» **AIM OF THE TASK**
One part of the entries below is wanted: the lines from the one containing "customer number: 880460 -> 880160" through the one containing "total: 18231.47 -> 18360.28". Write those out exactly and nothing else.

» **DATA EXTRACT**
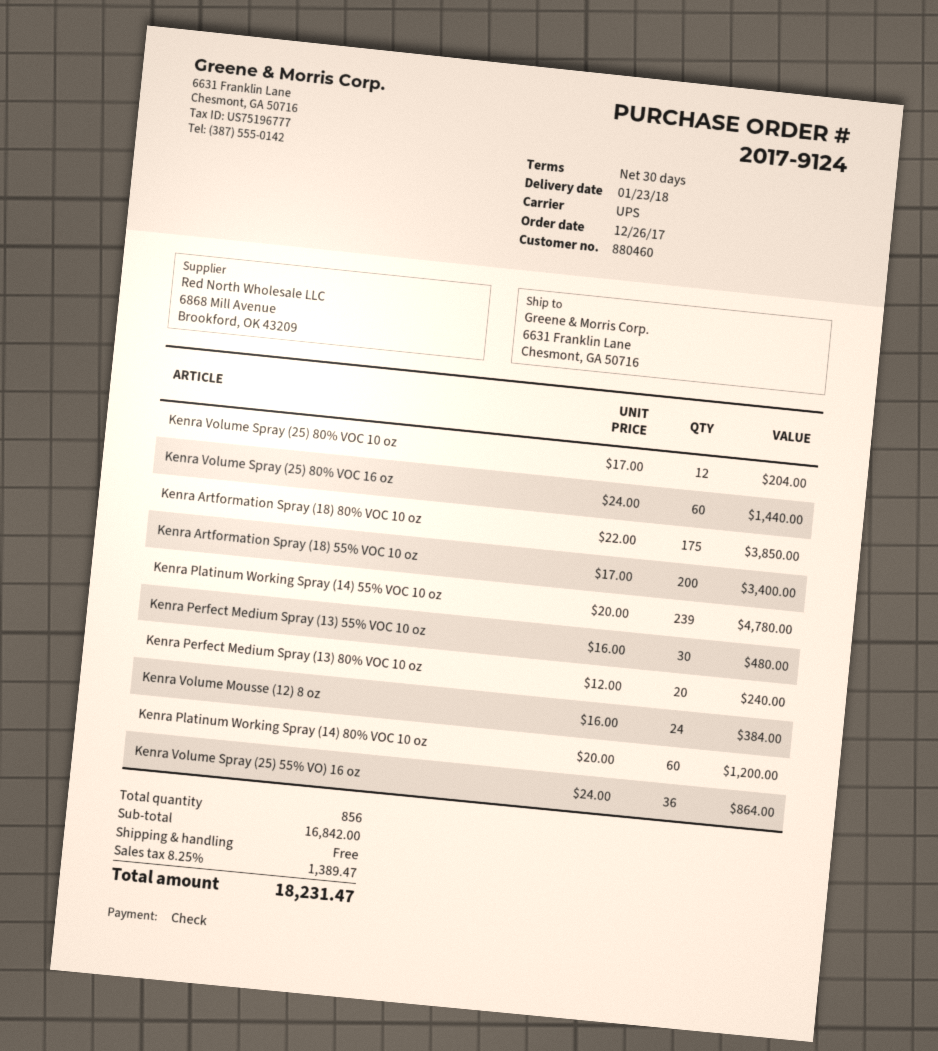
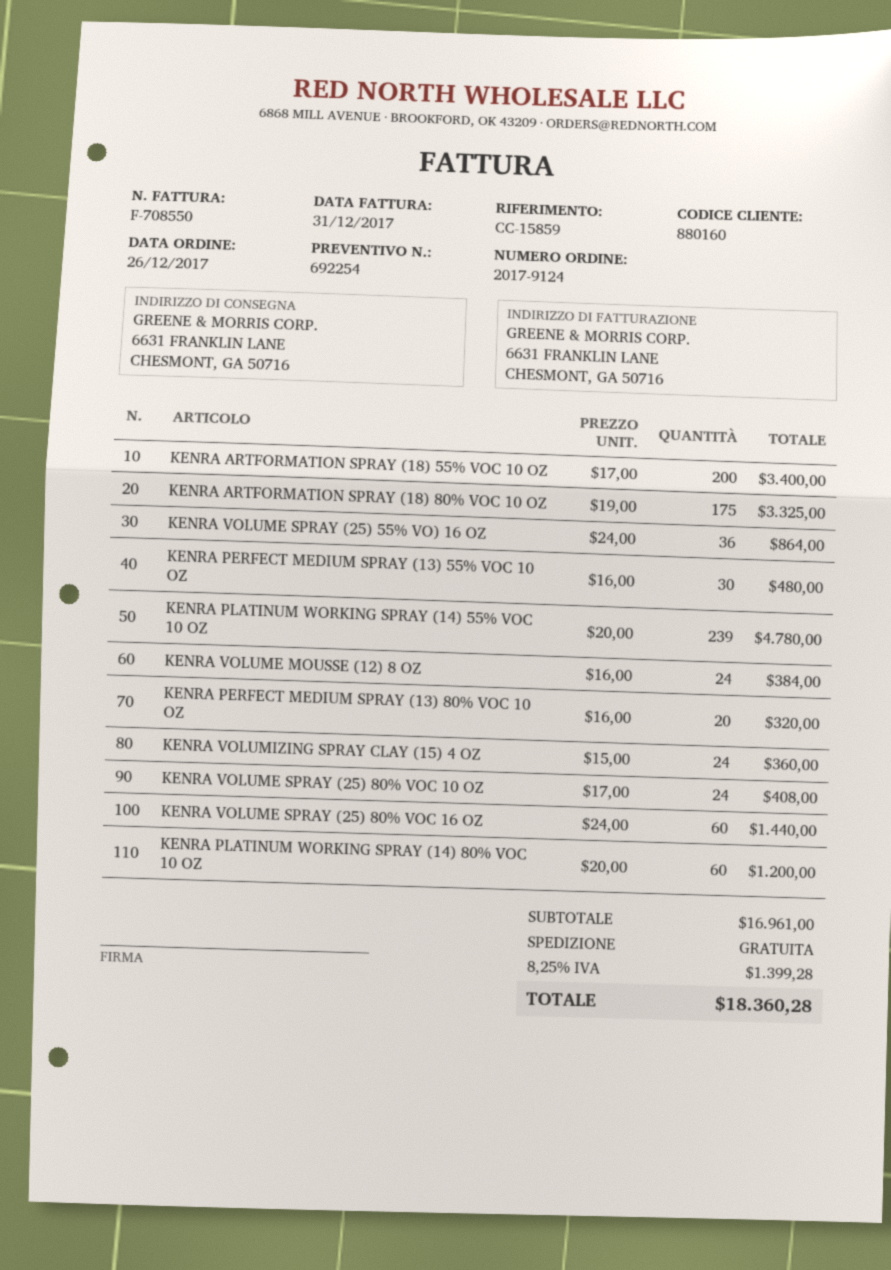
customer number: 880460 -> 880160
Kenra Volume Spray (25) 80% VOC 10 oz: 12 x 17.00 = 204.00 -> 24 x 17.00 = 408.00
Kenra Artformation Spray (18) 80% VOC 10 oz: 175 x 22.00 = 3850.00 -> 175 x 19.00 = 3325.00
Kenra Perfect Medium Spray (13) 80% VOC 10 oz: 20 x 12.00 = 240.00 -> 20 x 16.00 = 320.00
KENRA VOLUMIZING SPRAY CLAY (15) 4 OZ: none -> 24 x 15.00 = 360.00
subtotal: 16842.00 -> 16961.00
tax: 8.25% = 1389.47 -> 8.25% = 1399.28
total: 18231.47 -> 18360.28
--
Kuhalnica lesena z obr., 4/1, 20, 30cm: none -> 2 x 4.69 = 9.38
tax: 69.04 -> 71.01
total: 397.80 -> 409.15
==
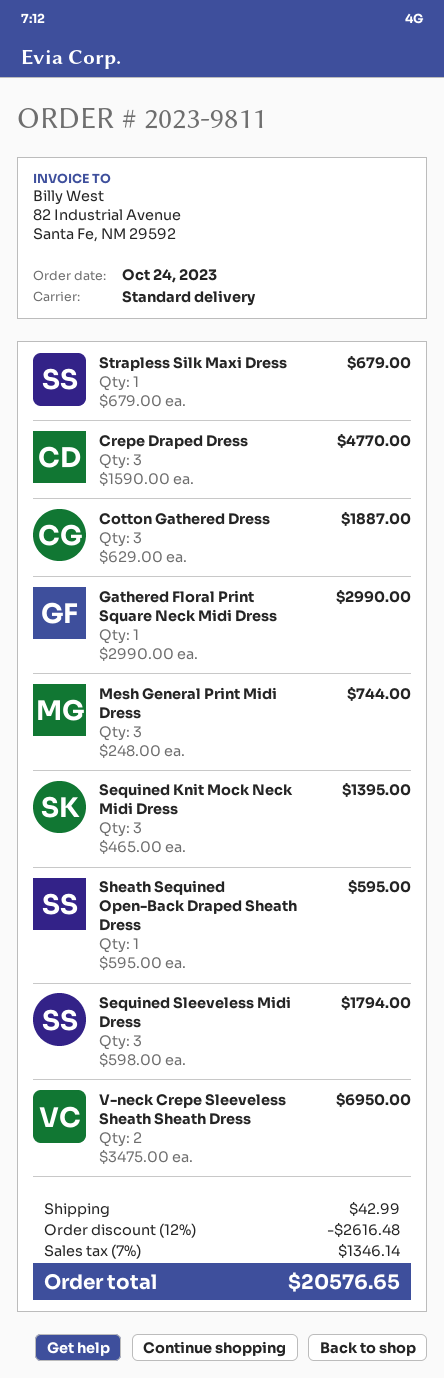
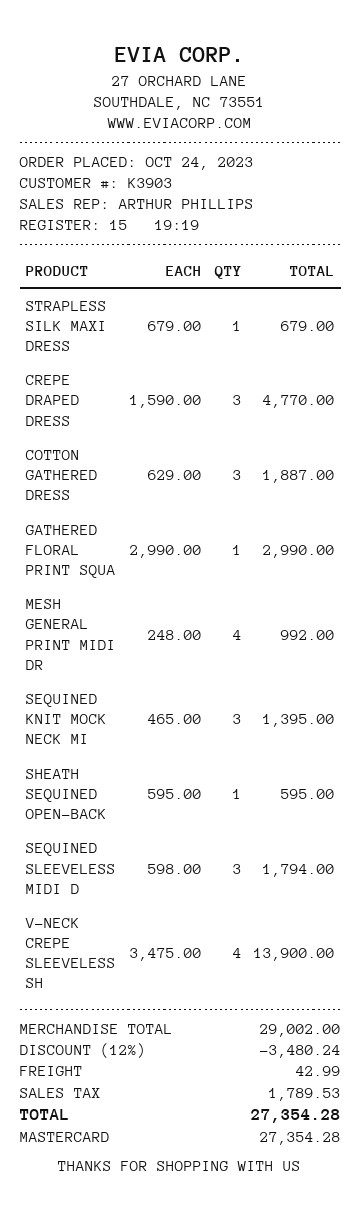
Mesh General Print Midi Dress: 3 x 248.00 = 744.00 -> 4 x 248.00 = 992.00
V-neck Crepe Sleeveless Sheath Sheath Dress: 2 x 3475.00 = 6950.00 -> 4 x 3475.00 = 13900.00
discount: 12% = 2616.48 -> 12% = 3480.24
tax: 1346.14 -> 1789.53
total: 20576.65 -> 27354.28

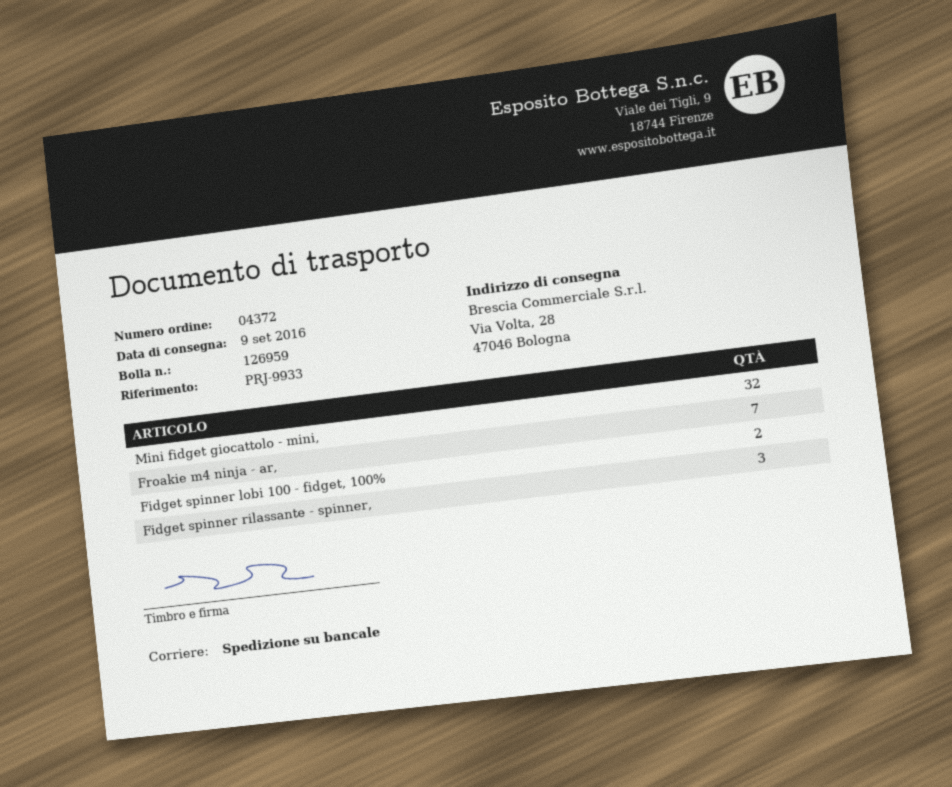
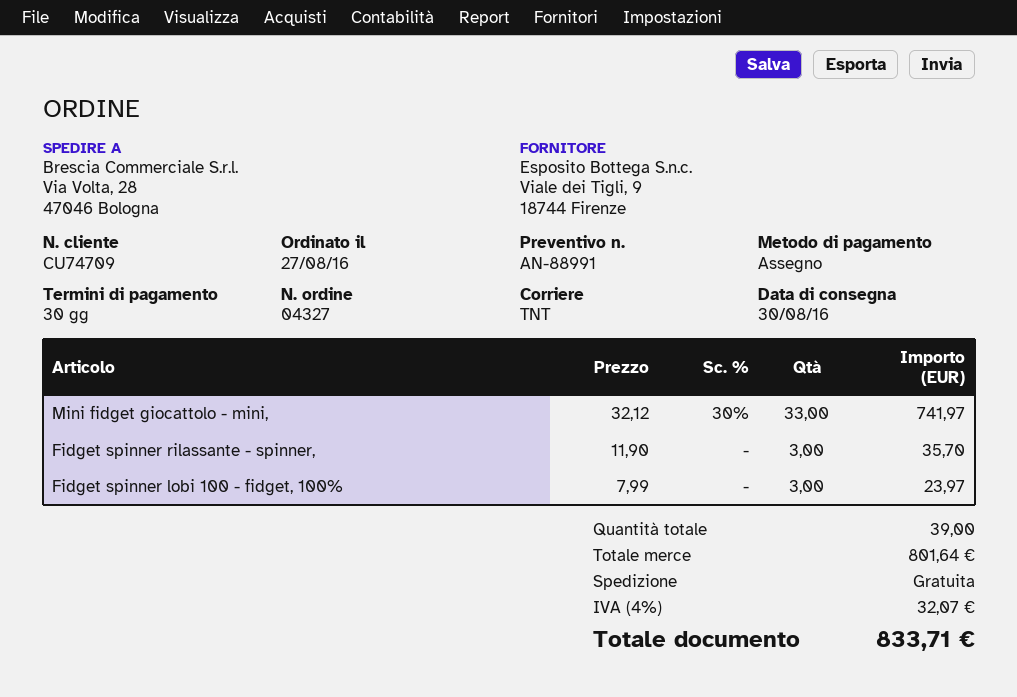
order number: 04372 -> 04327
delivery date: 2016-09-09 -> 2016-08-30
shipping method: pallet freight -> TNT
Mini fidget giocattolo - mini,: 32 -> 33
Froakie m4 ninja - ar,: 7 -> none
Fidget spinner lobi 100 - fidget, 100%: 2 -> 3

» **ANSWER TO THIS PROBLEM**
customer number: 880460 -> 880160
Kenra Volume Spray (25) 80% VOC 10 oz: 12 x 17.00 = 204.00 -> 24 x 17.00 = 408.00
Kenra Artformation Spray (18) 80% VOC 10 oz: 175 x 22.00 = 3850.00 -> 175 x 19.00 = 3325.00
Kenra Perfect Medium Spray (13) 80% VOC 10 oz: 20 x 12.00 = 240.00 -> 20 x 16.00 = 320.00
KENRA VOLUMIZING SPRAY CLAY (15) 4 OZ: none -> 24 x 15.00 = 360.00
subtotal: 16842.00 -> 16961.00
tax: 8.25% = 1389.47 -> 8.25% = 1399.28
total: 18231.47 -> 18360.28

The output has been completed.